[PROVIDED RECORDS]:
────
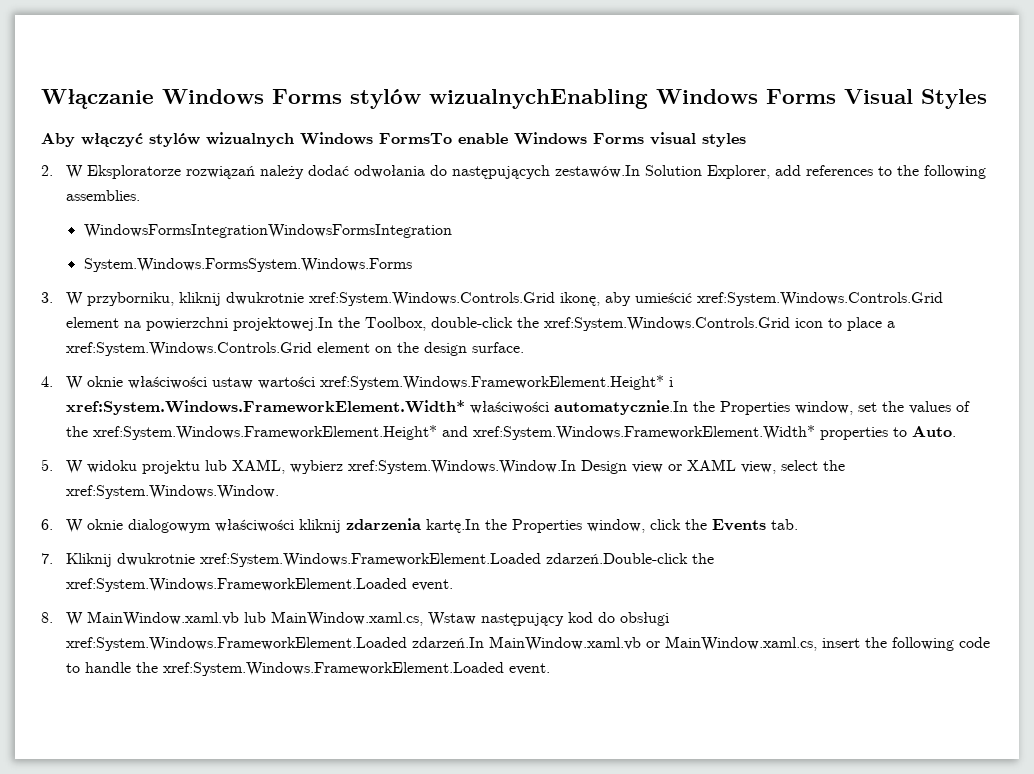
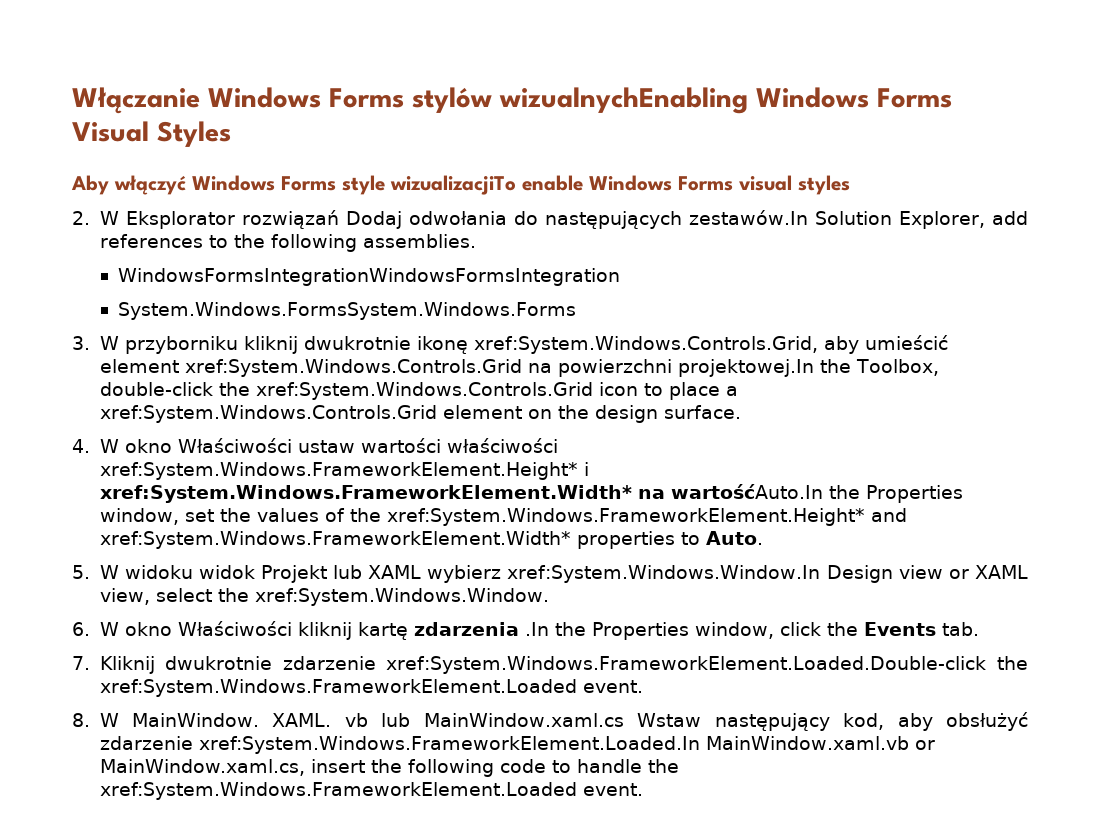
- Aby włączyć stylów wizualnych Windows FormsTo enable Windows Forms visual styles
+ Aby włączyć Windows Forms style wizualizacjiTo enable Windows Forms visual styles
- 2. W Eksploratorze rozwiązań należy dodać odwołania do następujących zestawów.In Solution Explorer, add references to the following assemblies.
+ 2. W Eksplorator rozwiązań Dodaj odwołania do następujących zestawów.In Solution Explorer, add references to the following assemblies.
- 3. W przyborniku, kliknij dwukrotnie xref:System.Windows.Controls.Grid ikonę, aby umieścić xref:System.Windows.Controls.Grid element na powierzchni projektowej.In the Toolbox, double-click the xref:System.Windows.Controls.Grid icon to place a xref:System.Windows.Controls.Grid element on the design surface.
+ 3. W przyborniku kliknij dwukrotnie ikonę xref:System.Windows.Controls.Grid, aby umieścić element xref:System.Windows.Controls.Grid na powierzchni projektowej.In the Toolbox, double-click the xref:System.Windows.Controls.Grid icon to place a xref:System.Windows.Controls.Grid element on the design surface.
- 4. W oknie właściwości ustaw wartości xref:System.Windows.FrameworkElement.Height* i xref:System.Windows.FrameworkElement.Width* właściwości automatycznie.In the Properties window, set the values of the xref:System.Windows.FrameworkElement.Height* and xref:System.Windows.FrameworkElement.Width* properties to Auto.
+ 4. W okno Właściwości ustaw wartości właściwości xref:System.Windows.FrameworkElement.Height* i xref:System.Windows.FrameworkElement.Width* na wartośćAuto.In the Properties window, set the values of the xref:System.Windows.FrameworkElement.Height* and xref:System.Windows.FrameworkElement.Width* properties to Auto.
- 5. W widoku projektu lub XAML, wybierz xref:System.Windows.Window.In Design view or XAML view, select the xref:System.Windows.Window.
+ 5. W widoku widok Projekt lub XAML wybierz xref:System.Windows.Window.In Design view or XAML view, select the xref:System.Windows.Window.
- 6. W oknie dialogowym właściwości kliknij zdarzenia kartę.In the Properties window, click the Events tab.
+ 6. W okno Właściwości kliknij kartę zdarzenia .In the Properties window, click the Events tab.
- 7. Kliknij dwukrotnie xref:System.Windows.FrameworkElement.Loaded zdarzeń.Double-click the xref:System.Windows.FrameworkElement.Loaded event.
+ 7. Kliknij dwukrotnie zdarzenie xref:System.Windows.FrameworkElement.Loaded.Double-click the xref:System.Windows.FrameworkElement.Loaded event.
- 8. W MainWindow.xaml.vb lub MainWindow.xaml.cs, Wstaw następujący kod do obsługi xref:System.Windows.FrameworkElement.Loaded zdarzeń.In MainWindow.xaml.vb or MainWindow.xaml.cs, insert the following code to handle the xref:System.Windows.FrameworkElement.Loaded event.
+ 8. W MainWindow. XAML. vb lub MainWindow.xaml.cs Wstaw następujący kod, aby obsłużyć zdarzenie xref:System.Windows.FrameworkElement.Loaded.In MainWindow.xaml.vb or MainWindow.xaml.cs, insert the following code to handle the xref:System.Windows.FrameworkElement.Loaded event.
────
[WHAT IS NEEDED]: Exact reproduction of the entries above is required, with pictures excluded.

[FINISHED EXERCISE]:
- Aby włączyć stylów wizualnych Windows FormsTo enable Windows Forms visual styles
+ Aby włączyć Windows Forms style wizualizacjiTo enable Windows Forms visual styles
- 2. W Eksploratorze rozwiązań należy dodać odwołania do następujących zestawów.In Solution Explorer, add references to the following assemblies.
+ 2. W Eksplorator rozwiązań Dodaj odwołania do następujących zestawów.In Solution Explorer, add references to the following assemblies.
- 3. W przyborniku, kliknij dwukrotnie xref:System.Windows.Controls.Grid ikonę, aby umieścić xref:System.Windows.Controls.Grid element na powierzchni projektowej.In the Toolbox, double-click the xref:System.Windows.Controls.Grid icon to place a xref:System.Windows.Controls.Grid element on the design surface.
+ 3. W przyborniku kliknij dwukrotnie ikonę xref:System.Windows.Controls.Grid, aby umieścić element xref:System.Windows.Controls.Grid na powierzchni projektowej.In the Toolbox, double-click the xref:System.Windows.Controls.Grid icon to place a xref:System.Windows.Controls.Grid element on the design surface.
- 4. W oknie właściwości ustaw wartości xref:System.Windows.FrameworkElement.Height* i xref:System.Windows.FrameworkElement.Width* właściwości automatycznie.In the Properties window, set the values of the xref:System.Windows.FrameworkElement.Height* and xref:System.Windows.FrameworkElement.Width* properties to Auto.
+ 4. W okno Właściwości ustaw wartości właściwości xref:System.Windows.FrameworkElement.Height* i xref:System.Windows.FrameworkElement.Width* na wartośćAuto.In the Properties window, set the values of the xref:System.Windows.FrameworkElement.Height* and xref:System.Windows.FrameworkElement.Width* properties to Auto.
- 5. W widoku projektu lub XAML, wybierz xref:System.Windows.Window.In Design view or XAML view, select the xref:System.Windows.Window.
+ 5. W widoku widok Projekt lub XAML wybierz xref:System.Windows.Window.In Design view or XAML view, select the xref:System.Windows.Window.
- 6. W oknie dialogowym właściwości kliknij zdarzenia kartę.In the Properties window, click the Events tab.
+ 6. W okno Właściwości kliknij kartę zdarzenia .In the Properties window, click the Events tab.
- 7. Kliknij dwukrotnie xref:System.Windows.FrameworkElement.Loaded zdarzeń.Double-click the xref:System.Windows.FrameworkElement.Loaded event.
+ 7. Kliknij dwukrotnie zdarzenie xref:System.Windows.FrameworkElement.Loaded.Double-click the xref:System.Windows.FrameworkElement.Loaded event.
- 8. W MainWindow.xaml.vb lub MainWindow.xaml.cs, Wstaw następujący kod do obsługi xref:System.Windows.FrameworkElement.Loaded zdarzeń.In MainWindow.xaml.vb or MainWindow.xaml.cs, insert the following code to handle the xref:System.Windows.FrameworkElement.Loaded event.
+ 8. W MainWindow. XAML. vb lub MainWindow.xaml.cs Wstaw następujący kod, aby obsłużyć zdarzenie xref:System.Windows.FrameworkElement.Loaded.In MainWindow.xaml.vb or MainWindow.xaml.cs, insert the following code to handle the xref:System.Windows.FrameworkElement.Loaded event.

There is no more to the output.